Achieving objectives like these aren’t always visible when looking at social media in a silo, but when placed in the bigger picture, you can see that social campaigns contribute to the success of even the larger companies.

3. Insights

Data always says a story. If you hear close enough and pay attention to the patterns it display, gaining insights on what’s going on with your social media campaign is quite simple. Not just aspects such as one post being shared more than another. Composite metrics such as customer service, sentiment, share of voice give you a better understanding of your campaign’s performance.

Often brands are able to gain better insights by comparing their own campaigns with competitors. Benchmarking gives you a contextual idea of your performance. Here are a few metrics and what you can infer from them:

  • Share of Voice – To uncover reach of particular topics, you can use this understand how frequency of posting affects engagement.
  • Tweet Type – The tweet formats (link, image, hashtag, mention) that resonates the best with your audience.
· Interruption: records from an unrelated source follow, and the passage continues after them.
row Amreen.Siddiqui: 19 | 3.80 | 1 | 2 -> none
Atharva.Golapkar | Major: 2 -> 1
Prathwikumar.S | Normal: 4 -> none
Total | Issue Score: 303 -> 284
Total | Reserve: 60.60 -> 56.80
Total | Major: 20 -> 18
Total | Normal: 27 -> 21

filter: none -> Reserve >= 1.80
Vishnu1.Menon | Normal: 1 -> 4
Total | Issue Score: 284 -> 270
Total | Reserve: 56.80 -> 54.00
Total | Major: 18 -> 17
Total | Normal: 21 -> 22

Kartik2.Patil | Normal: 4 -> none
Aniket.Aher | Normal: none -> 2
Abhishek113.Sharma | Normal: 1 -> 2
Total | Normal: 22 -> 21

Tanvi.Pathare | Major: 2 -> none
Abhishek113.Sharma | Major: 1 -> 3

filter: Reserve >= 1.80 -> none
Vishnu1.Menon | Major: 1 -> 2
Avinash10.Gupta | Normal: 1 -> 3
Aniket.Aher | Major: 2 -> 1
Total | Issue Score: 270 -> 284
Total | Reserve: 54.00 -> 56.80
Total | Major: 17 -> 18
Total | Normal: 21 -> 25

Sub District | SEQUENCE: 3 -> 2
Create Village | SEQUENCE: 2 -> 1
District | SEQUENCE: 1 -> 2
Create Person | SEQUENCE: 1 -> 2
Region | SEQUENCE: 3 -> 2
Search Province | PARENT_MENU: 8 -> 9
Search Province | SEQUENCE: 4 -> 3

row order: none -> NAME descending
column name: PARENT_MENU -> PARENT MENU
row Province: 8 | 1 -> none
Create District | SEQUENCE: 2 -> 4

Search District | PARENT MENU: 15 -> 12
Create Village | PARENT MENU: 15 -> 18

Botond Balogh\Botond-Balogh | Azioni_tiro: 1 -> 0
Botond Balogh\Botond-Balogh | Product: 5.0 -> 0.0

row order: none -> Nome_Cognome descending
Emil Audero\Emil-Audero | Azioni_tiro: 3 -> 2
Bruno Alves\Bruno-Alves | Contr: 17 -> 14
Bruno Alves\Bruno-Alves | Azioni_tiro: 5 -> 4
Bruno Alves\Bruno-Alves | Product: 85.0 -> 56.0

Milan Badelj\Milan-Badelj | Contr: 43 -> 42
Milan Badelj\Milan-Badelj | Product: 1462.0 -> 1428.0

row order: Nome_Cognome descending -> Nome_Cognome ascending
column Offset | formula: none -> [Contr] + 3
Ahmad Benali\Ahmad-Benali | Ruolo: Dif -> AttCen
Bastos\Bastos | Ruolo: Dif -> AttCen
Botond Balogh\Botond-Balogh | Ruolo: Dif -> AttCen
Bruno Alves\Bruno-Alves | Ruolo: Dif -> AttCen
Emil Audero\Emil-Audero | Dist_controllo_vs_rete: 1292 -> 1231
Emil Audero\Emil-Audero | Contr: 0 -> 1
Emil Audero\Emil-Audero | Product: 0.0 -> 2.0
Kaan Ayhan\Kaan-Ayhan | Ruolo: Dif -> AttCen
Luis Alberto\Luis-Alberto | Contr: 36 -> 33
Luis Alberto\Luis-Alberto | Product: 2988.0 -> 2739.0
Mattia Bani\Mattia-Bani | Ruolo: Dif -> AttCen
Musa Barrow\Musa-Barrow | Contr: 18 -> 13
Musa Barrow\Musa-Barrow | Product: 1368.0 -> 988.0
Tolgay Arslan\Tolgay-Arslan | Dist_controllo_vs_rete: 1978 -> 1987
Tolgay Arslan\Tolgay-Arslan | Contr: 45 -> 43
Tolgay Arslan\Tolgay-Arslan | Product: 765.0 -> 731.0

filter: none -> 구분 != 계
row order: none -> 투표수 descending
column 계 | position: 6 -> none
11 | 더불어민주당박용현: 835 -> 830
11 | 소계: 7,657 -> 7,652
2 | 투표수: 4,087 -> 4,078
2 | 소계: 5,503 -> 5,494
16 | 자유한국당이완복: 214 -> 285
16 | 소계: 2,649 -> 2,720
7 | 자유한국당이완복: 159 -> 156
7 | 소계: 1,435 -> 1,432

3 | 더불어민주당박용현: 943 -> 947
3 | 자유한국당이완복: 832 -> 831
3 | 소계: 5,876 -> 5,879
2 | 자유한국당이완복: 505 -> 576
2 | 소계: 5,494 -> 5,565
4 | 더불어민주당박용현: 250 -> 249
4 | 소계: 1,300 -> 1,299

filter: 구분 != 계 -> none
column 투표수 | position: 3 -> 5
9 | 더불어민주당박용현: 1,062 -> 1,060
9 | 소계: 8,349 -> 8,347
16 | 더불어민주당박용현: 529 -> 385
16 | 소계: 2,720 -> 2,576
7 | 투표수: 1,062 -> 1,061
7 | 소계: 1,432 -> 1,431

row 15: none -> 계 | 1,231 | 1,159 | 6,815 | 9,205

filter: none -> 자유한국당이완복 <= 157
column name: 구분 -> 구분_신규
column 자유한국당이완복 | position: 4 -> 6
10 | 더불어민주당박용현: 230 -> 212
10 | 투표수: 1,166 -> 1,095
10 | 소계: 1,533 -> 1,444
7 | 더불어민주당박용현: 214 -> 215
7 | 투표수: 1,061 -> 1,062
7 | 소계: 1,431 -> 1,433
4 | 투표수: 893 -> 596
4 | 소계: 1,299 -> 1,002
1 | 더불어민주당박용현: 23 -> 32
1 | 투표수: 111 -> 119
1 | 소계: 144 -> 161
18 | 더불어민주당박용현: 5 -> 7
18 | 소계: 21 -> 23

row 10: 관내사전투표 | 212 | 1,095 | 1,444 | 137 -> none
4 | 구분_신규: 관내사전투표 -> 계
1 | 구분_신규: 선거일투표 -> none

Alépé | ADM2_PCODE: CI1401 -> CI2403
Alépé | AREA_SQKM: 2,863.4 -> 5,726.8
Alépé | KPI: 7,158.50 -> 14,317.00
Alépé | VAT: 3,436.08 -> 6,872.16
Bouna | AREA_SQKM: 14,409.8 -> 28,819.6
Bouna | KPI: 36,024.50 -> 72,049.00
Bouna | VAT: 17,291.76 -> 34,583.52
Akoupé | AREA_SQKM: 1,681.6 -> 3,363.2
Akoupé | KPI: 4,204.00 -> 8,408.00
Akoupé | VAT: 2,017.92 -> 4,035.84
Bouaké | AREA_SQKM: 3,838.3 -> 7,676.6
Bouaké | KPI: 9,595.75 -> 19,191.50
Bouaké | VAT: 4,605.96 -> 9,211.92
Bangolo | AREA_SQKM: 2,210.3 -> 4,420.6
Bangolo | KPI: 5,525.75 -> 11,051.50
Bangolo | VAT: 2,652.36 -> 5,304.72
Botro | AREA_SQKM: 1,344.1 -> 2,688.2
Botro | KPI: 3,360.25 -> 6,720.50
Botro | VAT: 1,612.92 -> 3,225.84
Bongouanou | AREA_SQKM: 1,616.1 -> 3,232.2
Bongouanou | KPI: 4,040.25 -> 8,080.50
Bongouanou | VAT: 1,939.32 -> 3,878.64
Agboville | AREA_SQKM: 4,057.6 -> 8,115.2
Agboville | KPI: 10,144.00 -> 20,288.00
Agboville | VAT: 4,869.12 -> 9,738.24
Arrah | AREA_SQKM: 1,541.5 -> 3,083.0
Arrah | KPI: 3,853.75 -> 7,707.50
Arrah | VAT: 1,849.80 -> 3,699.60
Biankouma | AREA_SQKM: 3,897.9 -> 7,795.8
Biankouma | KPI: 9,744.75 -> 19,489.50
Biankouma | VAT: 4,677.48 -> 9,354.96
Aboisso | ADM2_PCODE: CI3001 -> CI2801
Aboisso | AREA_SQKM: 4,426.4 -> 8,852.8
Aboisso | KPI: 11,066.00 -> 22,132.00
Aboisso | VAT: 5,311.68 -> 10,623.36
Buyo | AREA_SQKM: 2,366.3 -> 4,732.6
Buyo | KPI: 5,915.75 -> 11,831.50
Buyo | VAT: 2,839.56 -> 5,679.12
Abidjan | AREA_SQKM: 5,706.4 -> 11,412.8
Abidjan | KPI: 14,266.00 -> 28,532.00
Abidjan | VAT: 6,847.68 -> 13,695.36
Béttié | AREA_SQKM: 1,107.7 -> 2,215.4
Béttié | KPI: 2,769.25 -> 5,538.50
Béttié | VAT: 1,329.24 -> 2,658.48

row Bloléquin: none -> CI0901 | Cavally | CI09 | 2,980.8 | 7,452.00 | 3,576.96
This allows you to assess your own and competitor’s strategy.
  • Content Type – Content format on Facebook through which you can uncover the entire strategy of brands and also tweak your own strategy by measuring performance.
  • Customer Service – Customer service is a combination of @mentions, replies and time taken to reply. This metric can help you uncover how a company’s support team is staffed, understand their support strategy and even discover their operation hours.

Similarly, detailed metrics like these allow you to go beyond numbers and dissect campaigns as a microscopic level. With insights that are rooted in data, your reporting will gain a lot more credibility.

4. Feedback and Learnings

Reporting is fairly simple. The real challenge lies in translating that to actionable learnings and feeding it back to your creative and planning teams. This final step becomes a lot easier when the analyst has a clear understanding of how the campaign performed with the crucial factor of why it performed a certain way. This is discovered when a combination of the above three measures are put together.

Based on metrics such as Average Reply Time (ART), Sentiment, Influence Tweets, compile a set of suggestion for your creative team to either tweak the campaign content or to keep in mind while ideating the next campaign. Here are a few possible tweaks based on metrics:

  1. If your ART is higher than that of competitors and they seem to be getting better sentiment, bring it to the notice of your customer support team. You can even identify mentions that are getting more attention than the others to identify the concerns to address first.
  2. Timing can be one of the game changing metrics to help your community managers perform better. Unmetric’s Time of the Day module which is customized per your geograph, will tell when your fans are active. You can increase frequency of content in this time period for better reach.
    best time of day to tweet
  3. Immediately after a few video has been uploaded to YouTube, check to see which is getting better views growth and ask your team to schedule more content with that.
  4. Unmetric’s Content Strategy helps understand what types of content is resonating best with your audience so that you can produce more of that particular content type. Say Festival greeting have been performing better for your industry while news about general happening have been performing better for your brand, you can suggest that your creative team cuts back on certain other types of content while increasing these two types.